Entscheidender UN-Gipfel startet: WWF fordert “Rettungsplan für die Natur”
Start der COP15: Vorgespräche zeigen festgefahrene Positionen und mangelnde Ambition der Staaten – WWF-Ziel: “Globaler Naturschutz-Pakt nach dem Vorbild des Pariser Klimaabkommens”
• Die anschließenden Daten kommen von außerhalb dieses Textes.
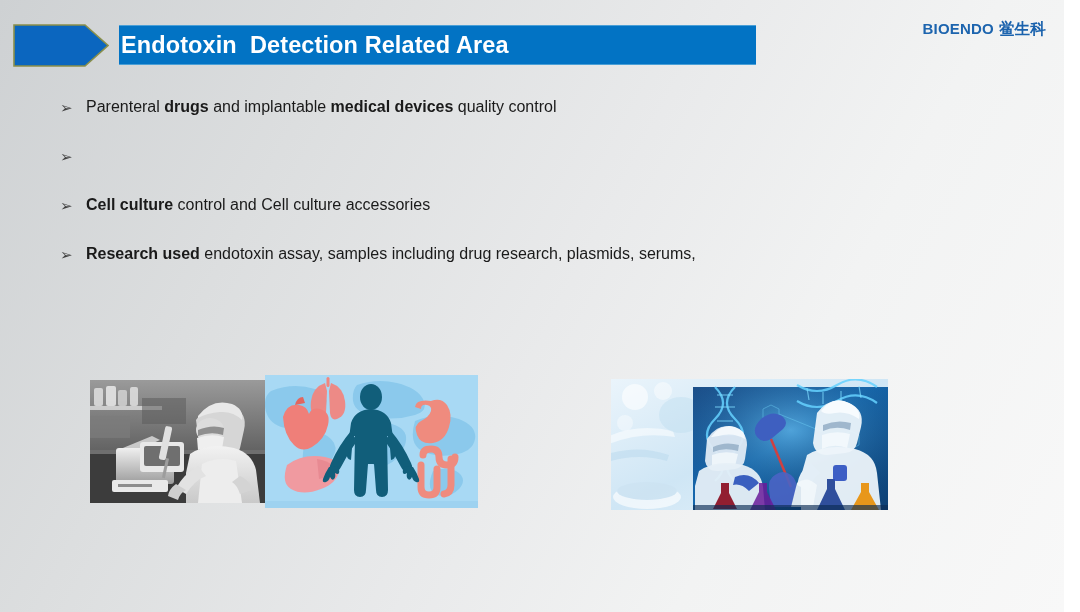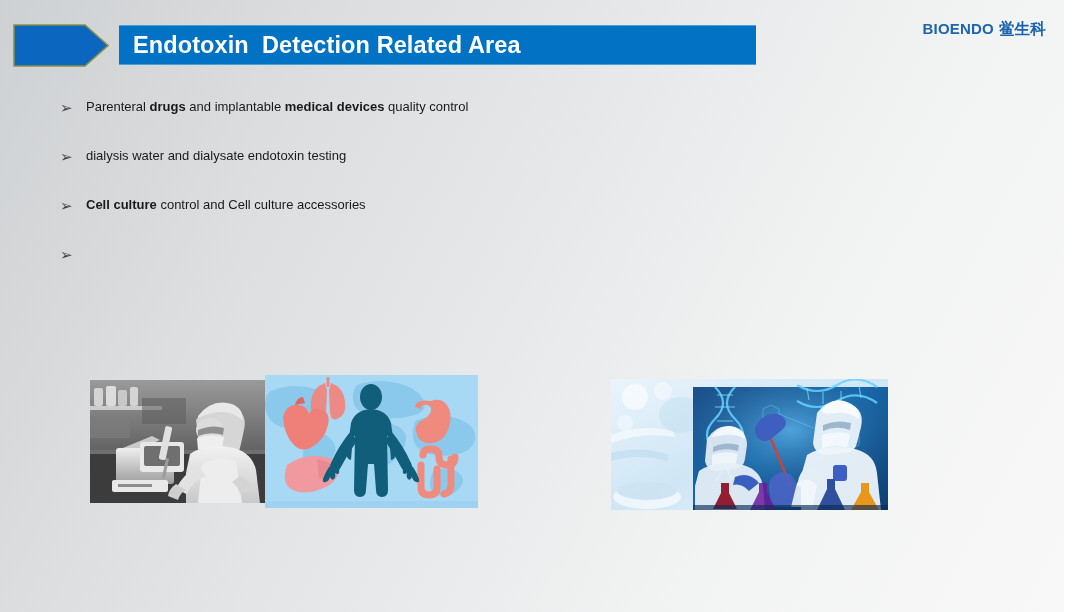--- a/index.html
+++ b/index.html
@@ -59,21 +59,21 @@
     border-bottom: 1px solid #4a9fd6;
     box-sizing: border-box;
     display: flex;
     align-items: center;
   }
   #title-text {
     color: #ffffff;
     font-size: 23.5px;
     font-weight: bold;
     letter-spacing: 0.1px;
-    margin-left: 14px;
+    margin-left: 2px;
     white-space: pre;
   }
 
   
   #bullets {
     position: absolute;
     left: 60px;
     top: 93px;
     width: 880px;
   }
@@ -85,21 +85,21 @@
   .bullet-marker {
     flex: 0 0 auto;
     width: 26px;
     color: #3f3f3f;
     font-size: 15px;
     line-height: 28px;
     padding-top: 1px;
   }
   .bullet-text {
     flex: 1 1 auto;
-    font-size: 13px;
+    font-size: 16px;
     line-height: 28px;
     color: #1a1a1a;
   }
   .bullet-text b { font-weight: bold; }
 
   
   #img-lab-gray {
     position: absolute;
     left: 90px;
     top: 380px;
@@ -150,32 +150,32 @@
   <div id="bullets">
       <div class="bullet-row">
         <span class="bullet-marker">➢</span>
         <div class="bullet-text">
           <div><span>Parenteral </span><b>drugs</b><span> and implantable </span><b>medical devices</b><span> quality control</span></div>
         </div>
       </div>
       <div class="bullet-row">
         <span class="bullet-marker">➢</span>
         <div class="bullet-text">
-          <div><span>dialysis water and dialysate endotoxin testing</span></div>
         </div>
       </div>
       <div class="bullet-row">
         <span class="bullet-marker">➢</span>
         <div class="bullet-text">
           <div><b>Cell culture</b><span> control and Cell culture accessories</span></div>
         </div>
       </div>
       <div class="bullet-row">
         <span class="bullet-marker">➢</span>
         <div class="bullet-text">
+          <div><b>Research used</b><span> endotoxin assay, samples including drug research, plasmids, serums,</span></div>
         </div>
       </div>
     </div>
 
   <div id="img-lab-gray">
     <svg class="pic-svg" viewBox="0 0 177 123" preserveAspectRatio="none" aria-hidden="true">
       <defs>
         <linearGradient id="gBack" x1="0" y1="0" x2="0" y2="1">
           <stop offset="0" stop-color="#9a9a9a"></stop>
           <stop offset="0.45" stop-color="#6f6f6f"></stop>

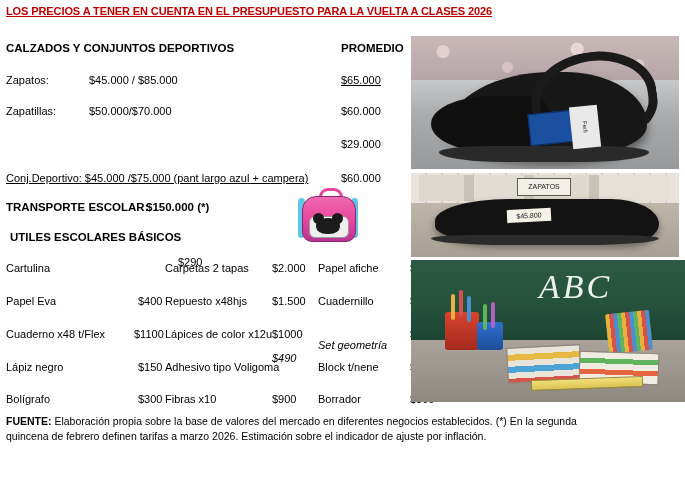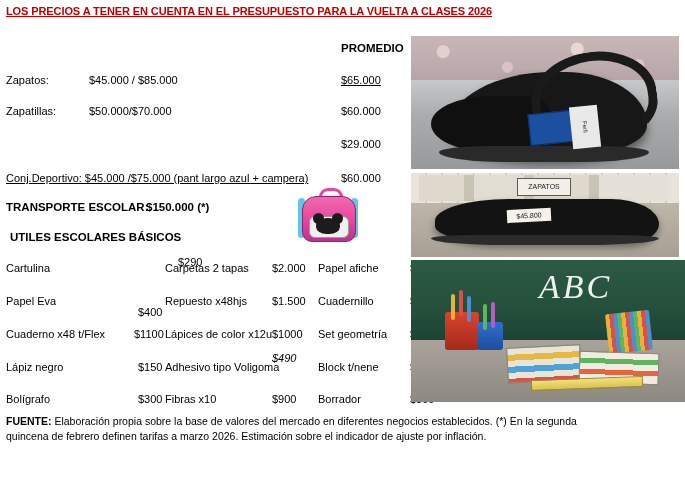--- a/index.html
+++ b/index.html
@@ -268,20 +268,21 @@
     transform: rotate(-2deg);
   }
 </style>
 </head>
 <body>
 
 <div id="page">
 
   <div class="title">LOS PRECIOS A TENER EN CUENTA EN EL PRESUPUESTO PARA LA VUELTA A CLASES 2026</div>
 
+  <div class="hdr" style="left:6px; top:42px;">CALZADOS Y CONJUNTOS DEPORTIVOS</div>
   <div class="hdr" style="left:341px; top:42px;">PROMEDIO</div>
 
   <div class="row-label" style="left:6px; top:74px;">Zapatos:</div>
   <div class="price" style="left:89px; top:74px;">$45.000 / $85.000</div>
   <div class="price" style="left:341px; top:74px;text-decoration:underline;">$65.000</div>
 
   <div class="row-label" style="left:6px; top:105px;">Zapatillas:</div>
   <div class="price" style="left:89px; top:105px;">$50.000/$70.000</div>
   <div class="price" style="left:341px; top:105px;">$60.000</div>
 
@@ -291,21 +292,21 @@
   <div class="price" style="left:341px; top:172px;">$60.000</div>
 
   <div class="hdr" style="left:6px; top:201px;">TRANSPORTE ESCOLAR:</div>
   <div class="hdr" style="left:146px; top:201px;">$150.000 (*)</div>
 
   <div class="hdr" style="left:10px; top:231px;">UTILES ESCOLARES BÁSICOS</div>
 
   <div class="small-item" style="left:6px; top:262px;">Cartulina</div>
   <div class="small-item" style="left:138px; top:256px;padding-left:40px;">$290</div>
   <div class="small-item" style="left:6px; top:295px;">Papel Eva</div>
-  <div class="small-item" style="left:138px; top:306px;">$400</div>
+  <div class="small-item" style="left:138px; top:295px;">$400</div>
   <div class="small-item" style="left:6px; top:328px;">
     <span>Cuaderno x48 t/Flex</span>
   </div>
   <div class="small-item" style="left:134px; top:328px;">$1100</div>
   <div class="small-item" style="left:6px; top:361px;">Lápiz negro</div>
   <div class="small-item" style="left:138px; top:361px;">$150</div>
   <div class="small-item" style="left:6px; top:393px;">Bolígrafo</div>
   <div class="small-item" style="left:138px; top:393px;">$300</div>
 
   <div class="small-item" style="left:165px; top:262px;">Carpetas 2 tapas</div>
@@ -318,21 +319,21 @@
     <span>Adhesivo tipo Voligoma</span>
   </div>
   <div class="small-item" style="left:272px; top:352px;font-style:italic;">$490</div>
   <div class="small-item" style="left:165px; top:393px;">Fibras x10</div>
   <div class="small-item" style="left:272px; top:393px;">$900</div>
 
   <div class="small-item" style="left:318px; top:262px;">Papel afiche</div>
   <div class="small-item" style="left:410px; top:262px;">$500</div>
   <div class="small-item" style="left:318px; top:295px;">Cuadernillo</div>
   <div class="small-item" style="left:410px; top:295px;">$1900</div>
-  <div class="small-item" style="left:318px; top:328px;">Set geometría</div>
+  <div class="small-item" style="left:318px; top:339px;font-style:italic;">Set geometría</div>
   <div class="small-item" style="left:410px; top:328px;">$2280</div>
   <div class="small-item" style="left:318px; top:361px;">Block t/nene</div>
   <div class="small-item" style="left:410px; top:361px;">$2200</div>
   <div class="small-item" style="left:318px; top:393px;">Borrador</div>
   <div class="small-item" style="left:410px; top:393px;">$300</div>
 
   <div class="footer">
     <b>FUENTE:</b><span> Elaboración propia sobre la base de valores del mercado en diferentes negocios establecidos. (*) En la segunda quincena de febrero definen tarifas a marzo 2026. Estimación sobre el indicador de ajuste por inflación.</span>
   </div>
Heute startet die 15. Weltnaturkonferenz (CBD COP15) in Montréal, Kanada. Der WWF fordert als Ergebnis einen starken globalen Naturschutz-Pakt nach dem Vorbild des Pariser Klimavertrags – mit dem Ziel, das Artensterben und den Verlust von Ökosystemen bis 2030 zu stoppen und umzukehren. Seit 2018 finden dazu Verhandlungen statt, seit Samstag arbeiteten die Delegierten bereits in den Vorgesprächen an einem verfeinerten Abkommens-Entwurf, der die Grundlage für die Konferenz bilden soll. “DAS ERGEBNIS IST BISHER ENTTÄUSCHEND. WÄHREND ES IN WENIGEN BEREICHEN FORTSCHRITTE GAB, SIND UNZÄHLIGE PUNKTE WEITER OFFEN, MIT FESTGEFAHRENEN POSITIONEN. FÜR EIN ERFOLGREICHES ERGEBNIS SIND NOCH DEUTLICH MEHR WILLEN UND AMBITION VON DER POLITIK NÖTIG. WIR BRAUCHEN EINEN RETTUNGSPLAN FÜR DIE NATUR”, FORDERT KARIM BEN ROMDHANE, Experte für internationalen Artenschutz des WWF Österreich und Mitglied der österreichischen Delegation in Montréal.